→ **Requirement**:
Please restate the entries verbatim. The copy should hold no pictures.

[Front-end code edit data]
—————

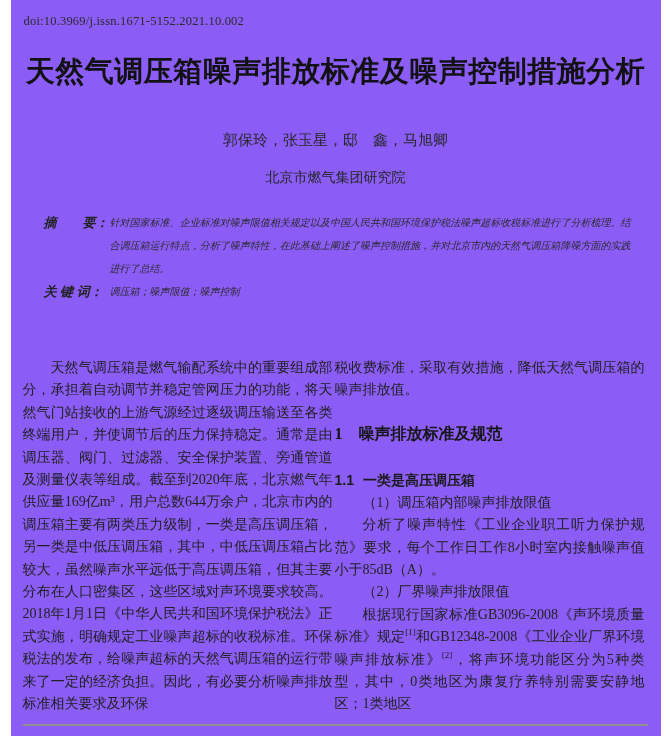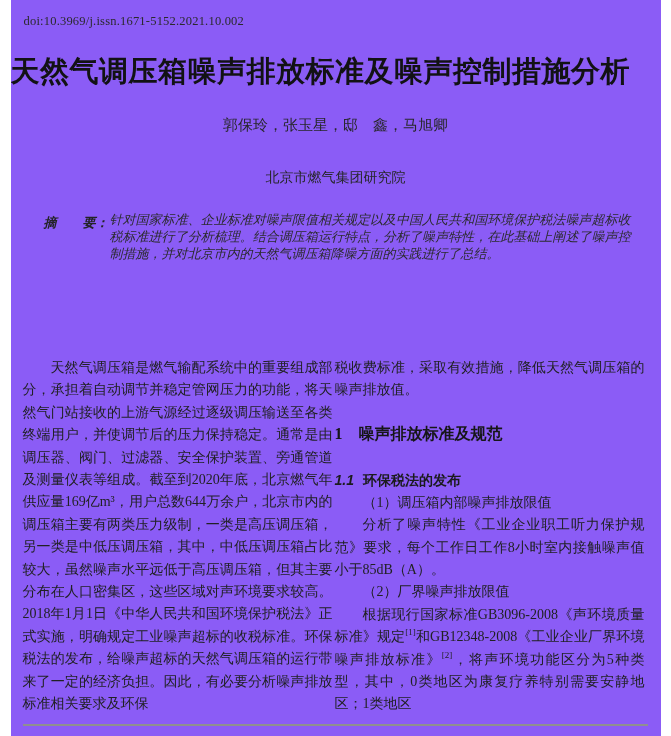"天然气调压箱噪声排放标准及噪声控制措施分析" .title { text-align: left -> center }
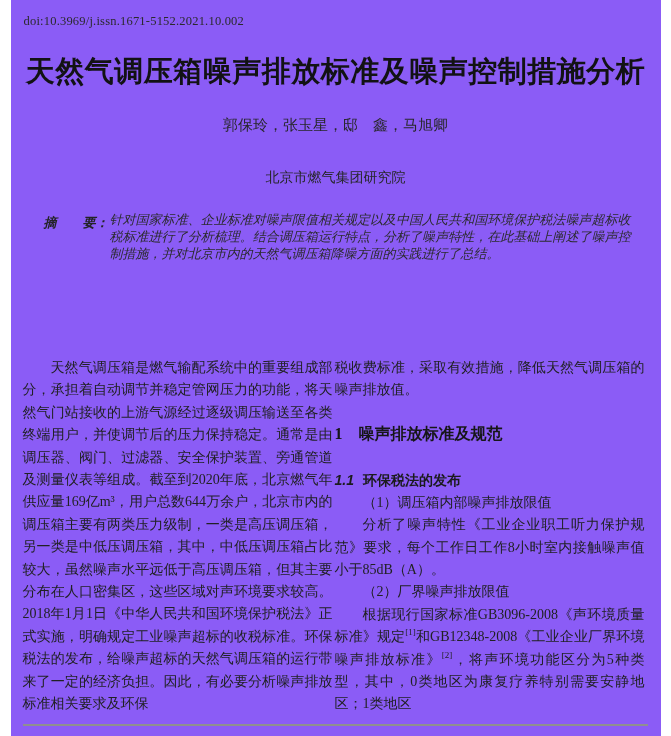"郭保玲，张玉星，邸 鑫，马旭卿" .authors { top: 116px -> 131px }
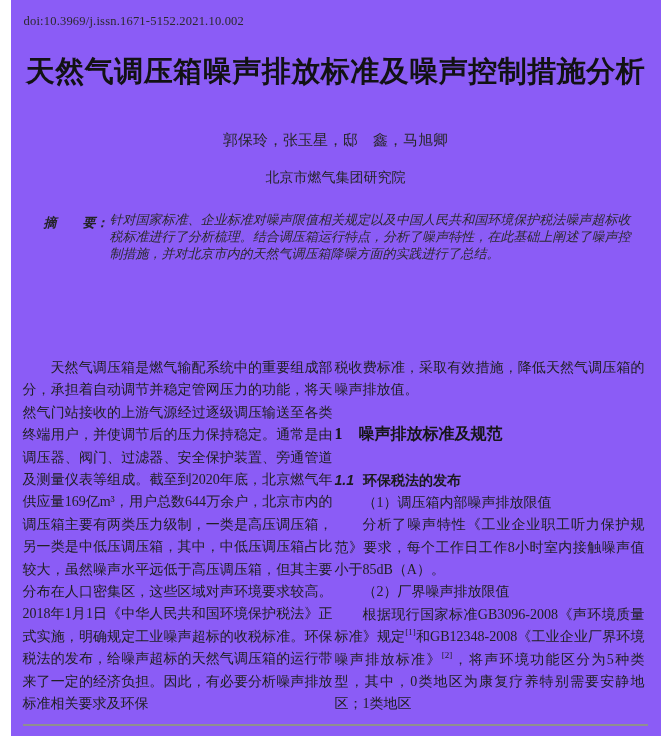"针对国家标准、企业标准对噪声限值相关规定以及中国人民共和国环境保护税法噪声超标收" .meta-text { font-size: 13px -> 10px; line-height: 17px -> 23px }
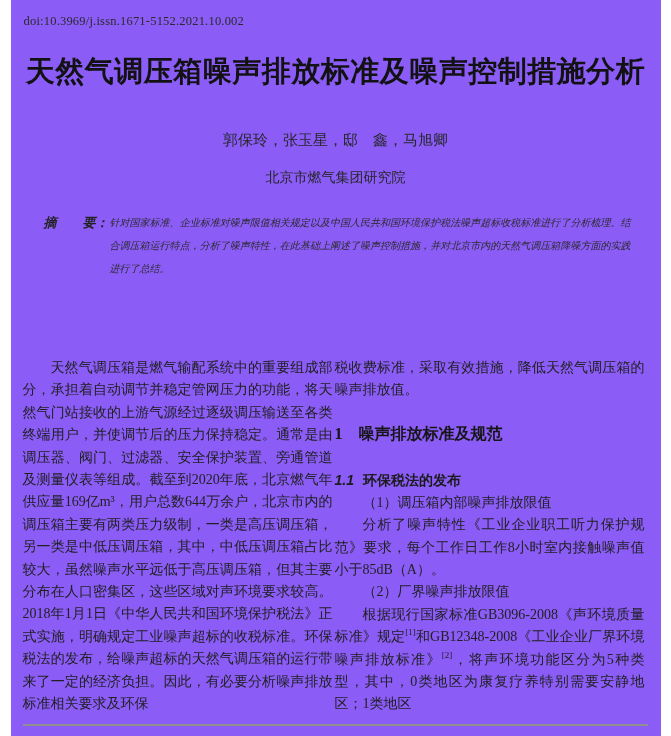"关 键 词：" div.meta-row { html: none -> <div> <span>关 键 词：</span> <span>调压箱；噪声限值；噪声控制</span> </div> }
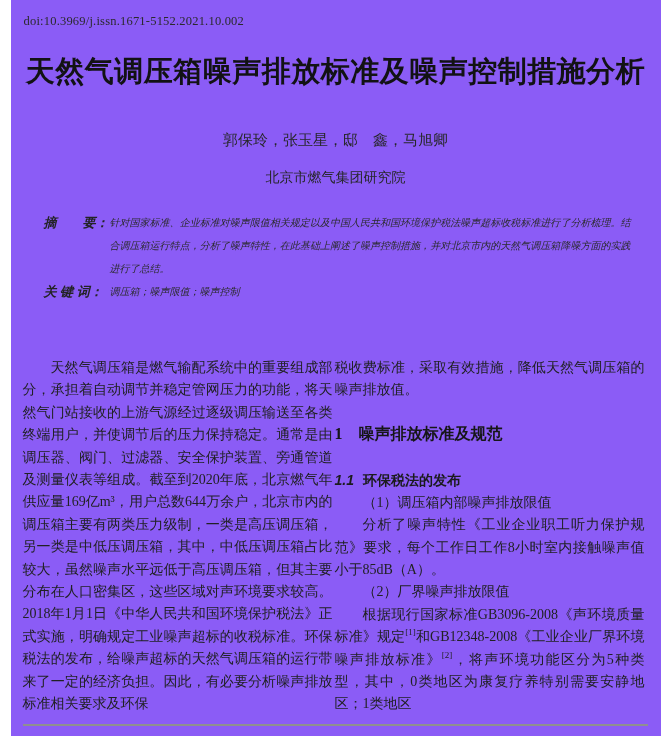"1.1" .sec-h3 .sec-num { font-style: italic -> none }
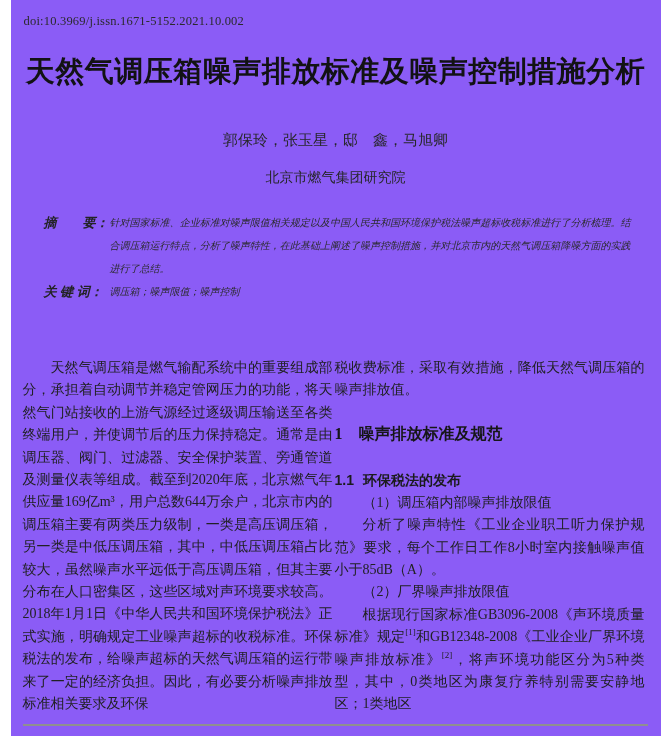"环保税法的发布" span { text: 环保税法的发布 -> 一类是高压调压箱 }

—————

→ **Exercise solution**:
"天然气调压箱噪声排放标准及噪声控制措施分析" .title { text-align: left -> center }
"郭保玲，张玉星，邸 鑫，马旭卿" .authors { top: 116px -> 131px }
"针对国家标准、企业标准对噪声限值相关规定以及中国人民共和国环境保护税法噪声超标收" .meta-text { font-size: 13px -> 10px; line-height: 17px -> 23px }
"关 键 词：" div.meta-row { html: none -> <div> <span>关 键 词：</span> <span>调压箱；噪声限值；噪声控制</span> </div> }
"1.1" .sec-h3 .sec-num { font-style: italic -> none }
"环保税法的发布" span { text: 环保税法的发布 -> 一类是高压调压箱 }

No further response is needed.